> WHAT TO WORK ON:
Every entry must be transcribed exactly. Pictures are not part of the copy.

> MATERIAL TO PROCESS:
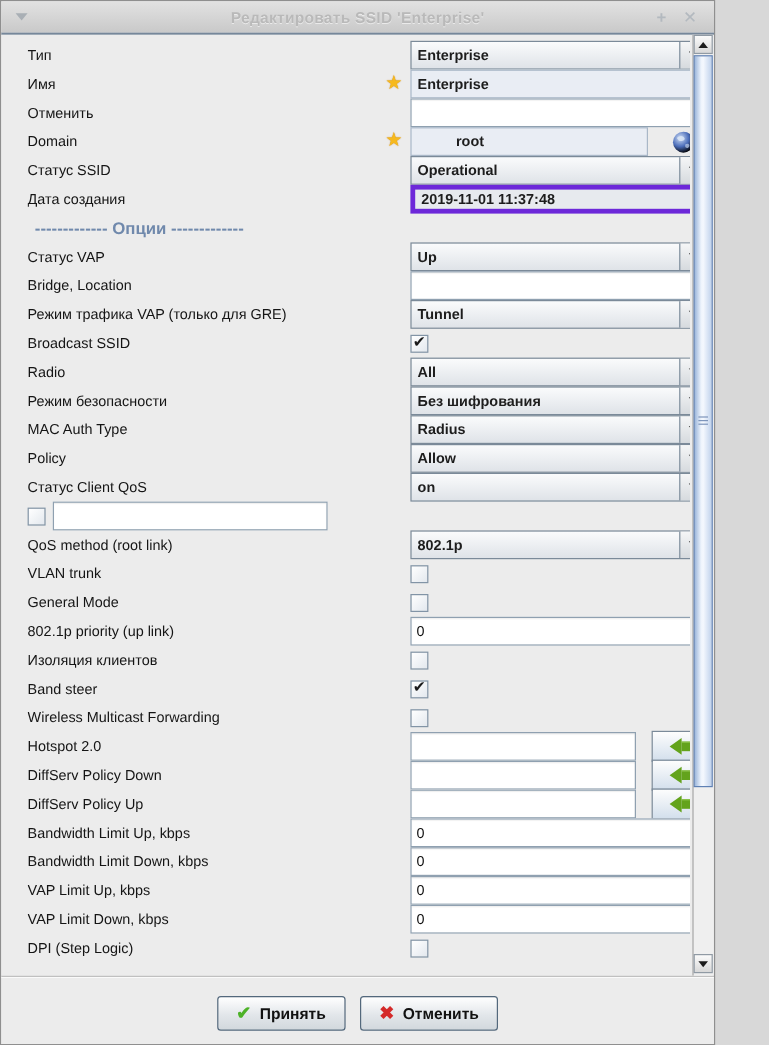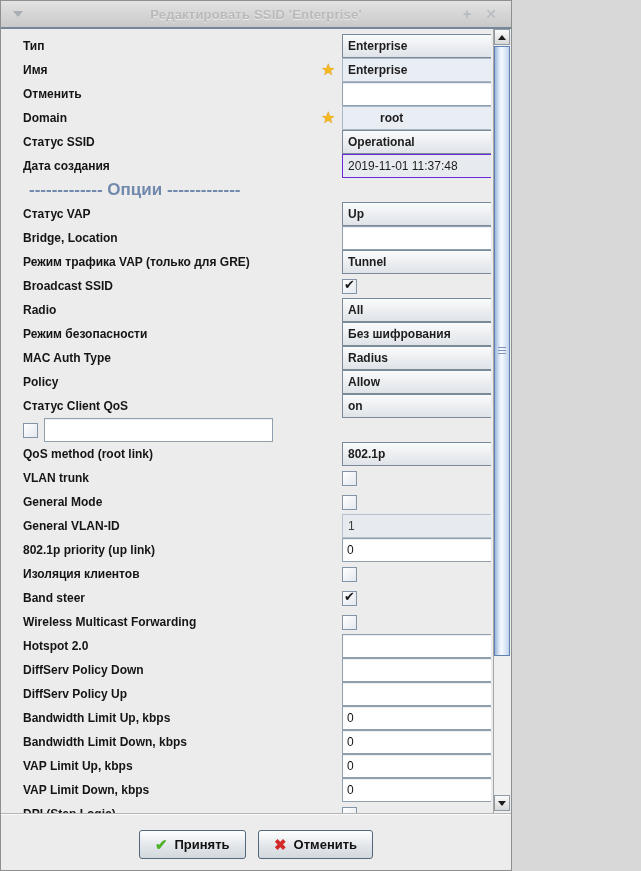"Редактировать SSID 'Enterprise'" .window { width: 512px -> 596px }
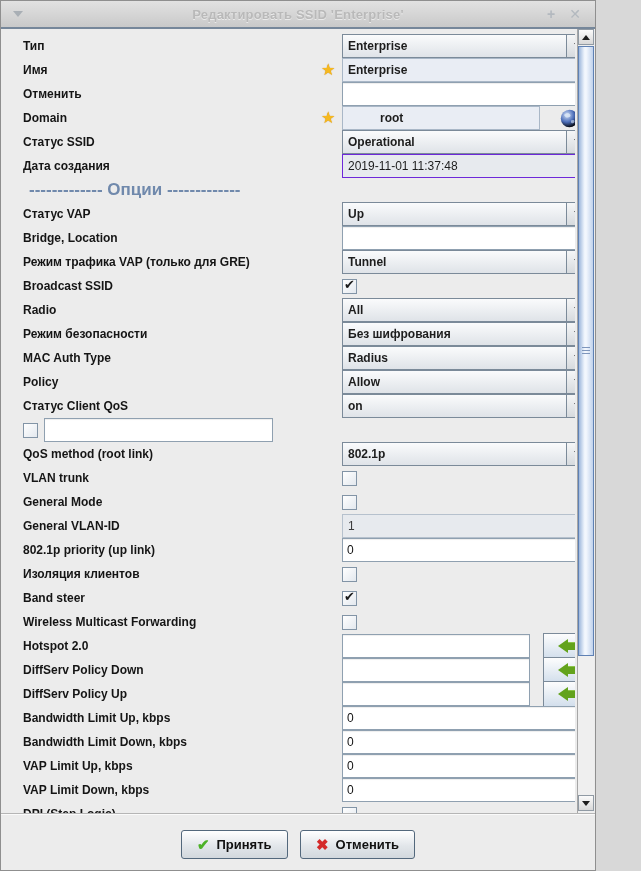"Тип" .lbl { font-weight: bold -> normal }
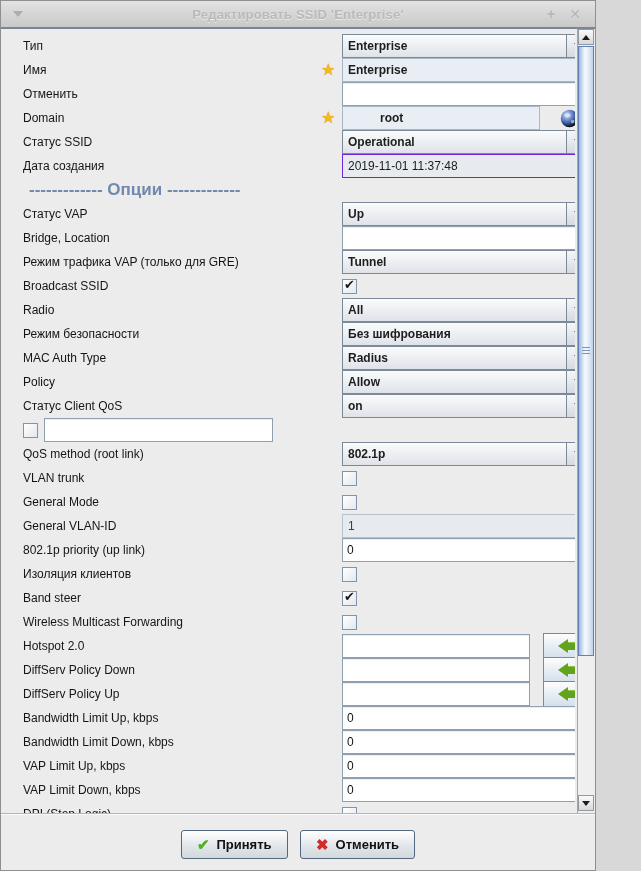"2019-11-01 11:37:48" .static-field { border: 1px solid #6d28d9 -> 4px solid #6d28d9; font-weight: normal -> bold }
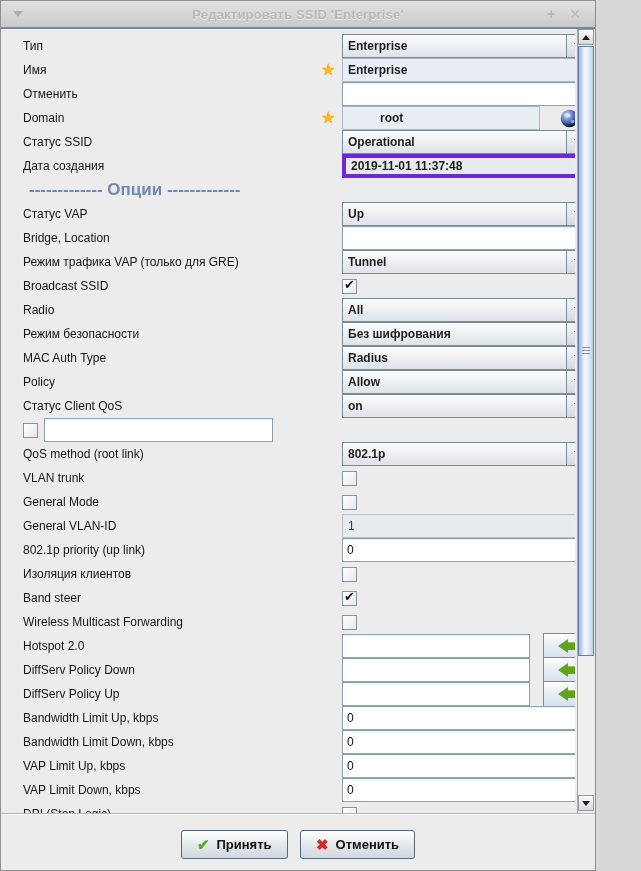"------------- Опции -------------" .sep-text { font-size: 17px -> 14px }
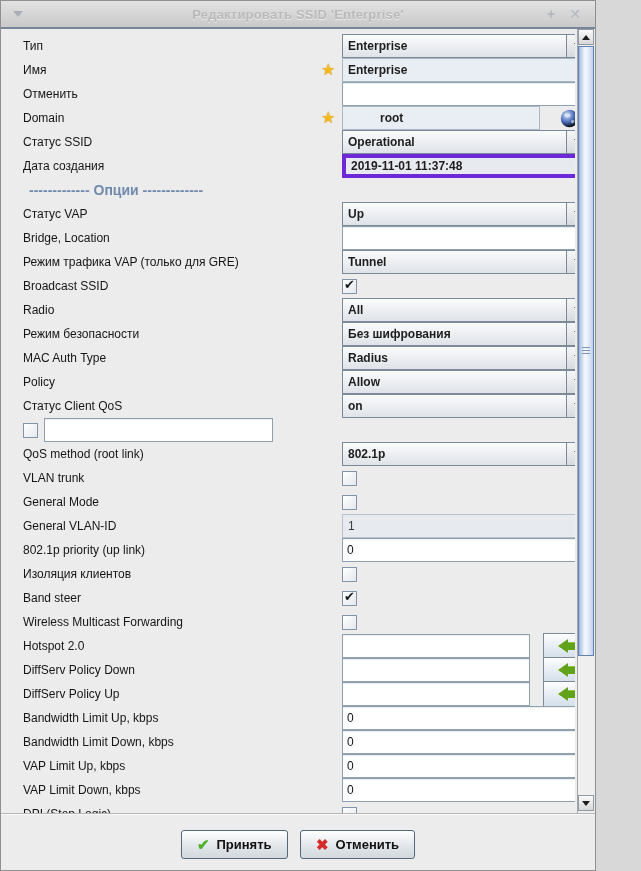"General VLAN-ID" div.row { html: <div> <span>General VLAN-ID</span> <div> <div> <span>1</span> </div> </div> </div> -> none }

> RESPONSE AREA:
"Редактировать SSID 'Enterprise'" .window { width: 512px -> 596px }
"Тип" .lbl { font-weight: bold -> normal }
"2019-11-01 11:37:48" .static-field { border: 1px solid #6d28d9 -> 4px solid #6d28d9; font-weight: normal -> bold }
"------------- Опции -------------" .sep-text { font-size: 17px -> 14px }
"General VLAN-ID" div.row { html: <div> <span>General VLAN-ID</span> <div> <div> <span>1</span> </div> </div> </div> -> none }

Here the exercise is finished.